QUOTED: "We can't talk about it enough. ... We've always been involved in promoting safe sex" -- Tionne "T-Boz" Watkins, 33, to Reuters. She, along with surviving TLC member Rozonda "Chilli" Thomas, 32, are setting their sights on promoting HIV and AIDS education, after citing sobering Centers for Disease Control and Prevention statistics that 47 percent of new HIV cases are African-Americans and 30 percent of new cases overall are women.
SET: Madonna, Britney Spears, Jon Stewart and Nelly are among the celebrities who will roast MTV VJ Carson Daly, 29, in the first-ever "MTV Bash," a comedy-concert special set to be taped June 28 for broadcast July 13, the music cable network has announced. In other programming news, MTV has announced a June 23 premiere date for "The New Tom Green Show," which will air weeknights at midnight ET.
NAMED: Lara Spencer, a correspondent for ABC's "Good Morning America," will be the new host of PBS's "Antiques Roadshow" when the new season begins July 12 in Savannah, Ga., reports the Associated Press. She replaces Dan Elias, who quit after three seasons to devote more time to his art gallery in Boston.

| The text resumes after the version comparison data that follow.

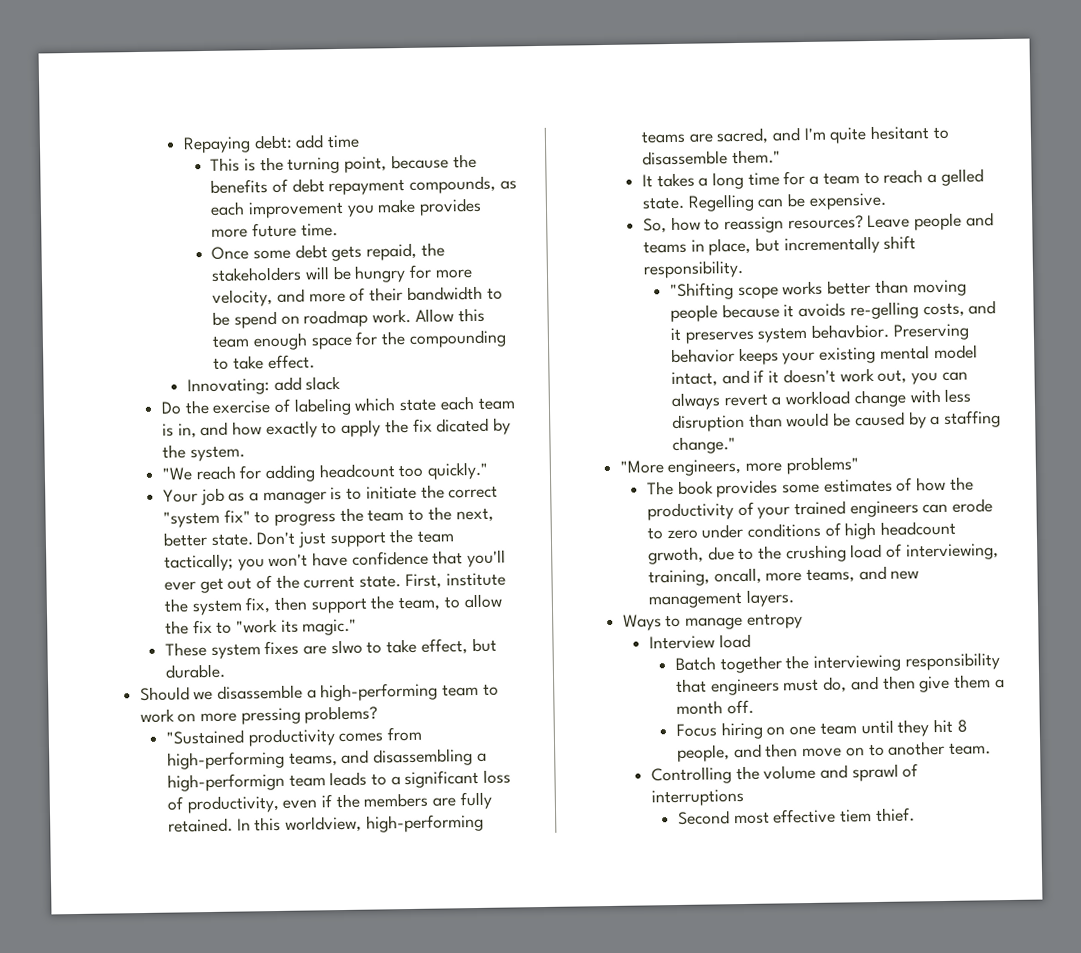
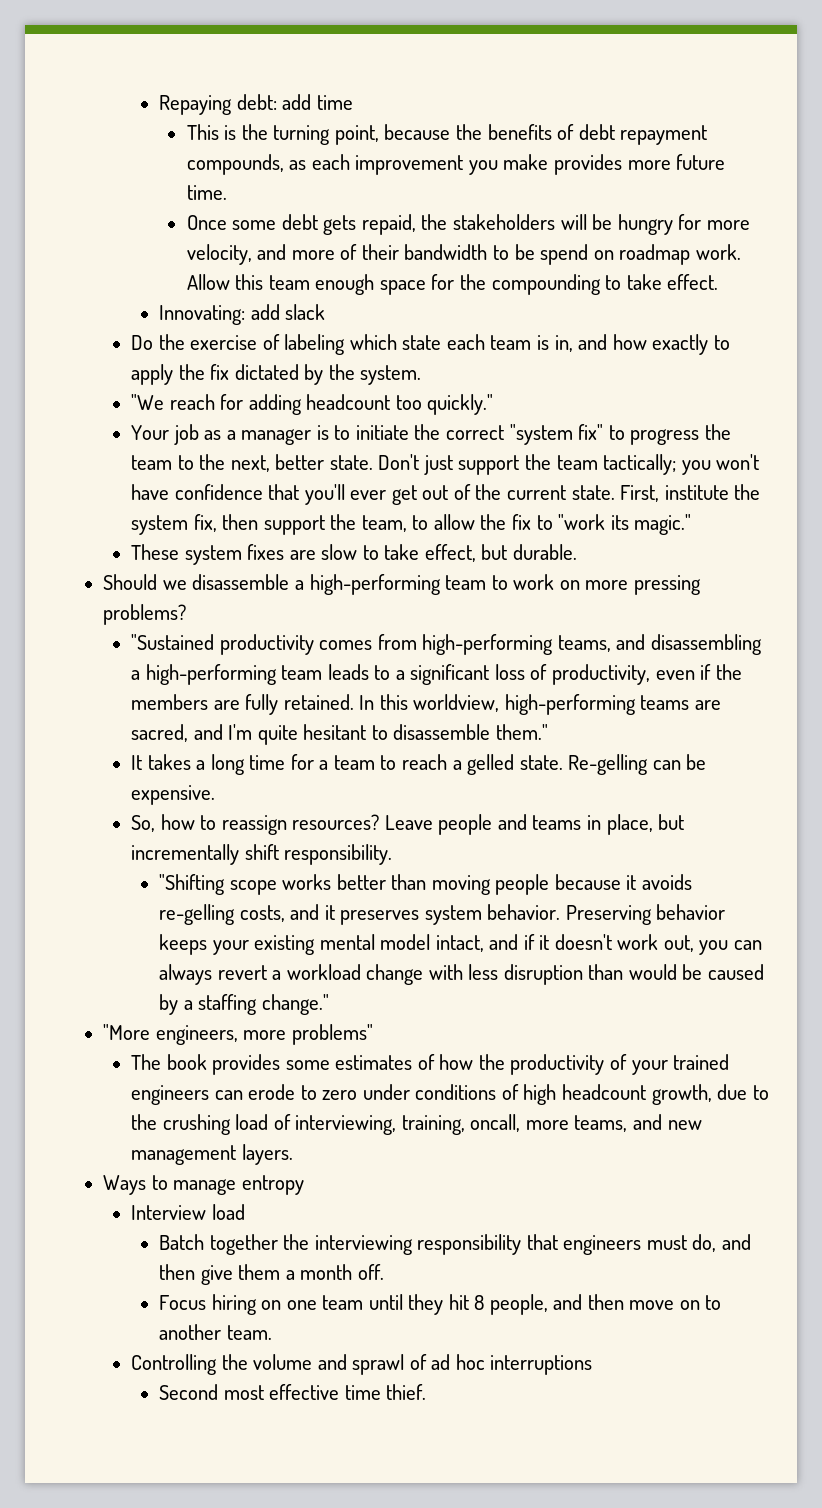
- Do the exercise of labeling which state each team is in, and how exactly to apply the fix dicated by the system.
+ Do the exercise of labeling which state each team is in, and how exactly to apply the fix dictated by the system.
- These system fixes are slwo to take effect, but durable.
+ These system fixes are slow to take effect, but durable.
- "Sustained productivity comes from high-performing teams, and disassembling a high-performign team leads to a significant loss of productivity, even if the members are fully retained.
+ "Sustained productivity comes from high-performing teams, and disassembling a high-performing team leads to a significant loss of productivity, even if the members are fully retained.
- Regelling can be expensive.
+ Re-gelling can be expensive.
- "Shifting scope works better than moving people because it avoids re-gelling costs, and it preserves system behavbior.
+ "Shifting scope works better than moving people because it avoids re-gelling costs, and it preserves system behavior.
- The book provides some estimates of how the productivity of your trained engineers can erode to zero under conditions of high headcount grwoth, due to the crushing load of interviewing, training, oncall, more teams, and new management layers.
+ The book provides some estimates of how the productivity of your trained engineers can erode to zero under conditions of high headcount growth, due to the crushing load of interviewing, training, oncall, more teams, and new management layers.
- Controlling the volume and sprawl of interruptions
+ Controlling the volume and sprawl of ad hoc interruptions
- Second most effective tiem thief.
+ Second most effective time thief.

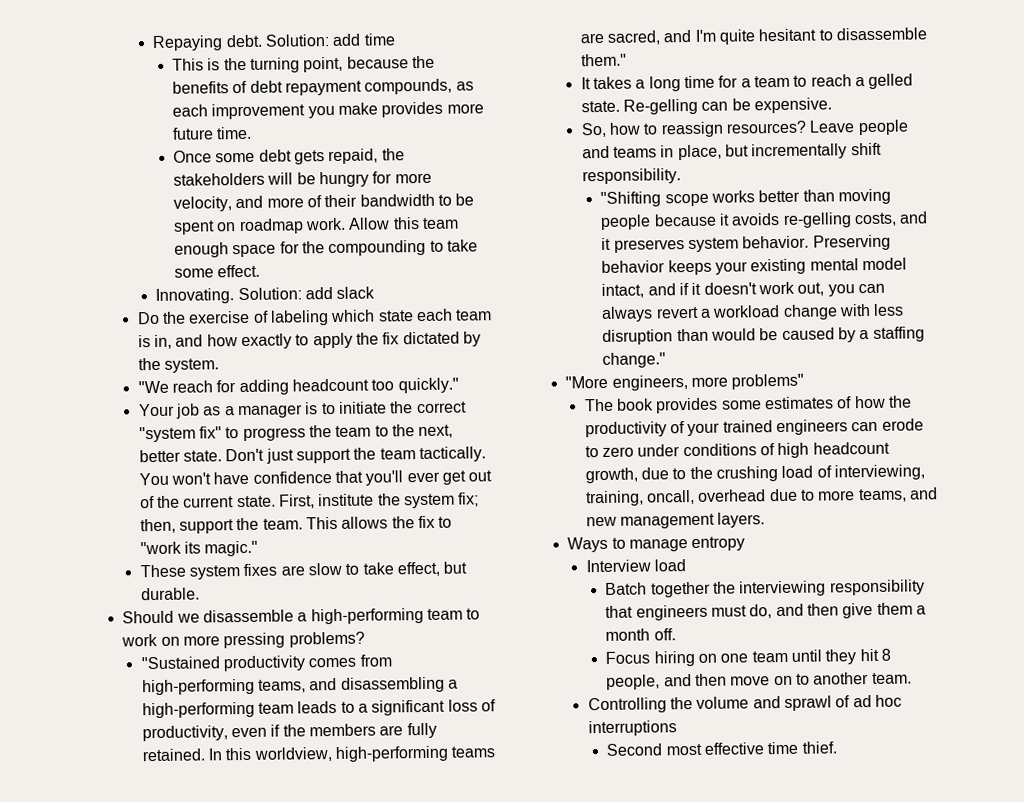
- Repaying debt: add time
+ Repaying debt. Solution: add time
- Once some debt gets repaid, the stakeholders will be hungry for more velocity, and more of their bandwidth to be spend on roadmap work.
+ Once some debt gets repaid, the stakeholders will be hungry for more velocity, and more of their bandwidth to be spent on roadmap work.
- Allow this team enough space for the compounding to take effect.
+ Allow this team enough space for the compounding to take some effect.
- Innovating: add slack
+ Innovating. Solution: add slack
- Don't just support the team tactically; you won't have confidence that you'll ever get out of the current state.
+ Don't just support the team tactically. You won't have confidence that you'll ever get out of the current state.
- First, institute the system fix, then support the team, to allow the fix to "work its magic."
+ First, institute the system fix; then, support the team. This allows the fix to "work its magic."
- The book provides some estimates of how the productivity of your trained engineers can erode to zero under conditions of high headcount growth, due to the crushing load of interviewing, training, oncall, more teams, and new management layers.
+ The book provides some estimates of how the productivity of your trained engineers can erode to zero under conditions of high headcount growth, due to the crushing load of interviewing, training, oncall, overhead due to more teams, and new management layers.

DIED: Longtime GQ editor Art Cooper, 65, died from complications of a stroke suffered last Thursday, only four days after retiring from his 20-year post as editor in chief of the men's magazine, The New York Times reports. The June issue of GQ was Cooper's last before he was replaced by Jim Nelson. Cooper had discussed hosting a TV talk show after his retirement, and The Times's warm obit concludes by saying that GQ's owner, Conde Nast, had presented Cooper and his wife, Amy Levin Cooper, with around-the-world airline tickets as his retirement gift. Those tickets were not used.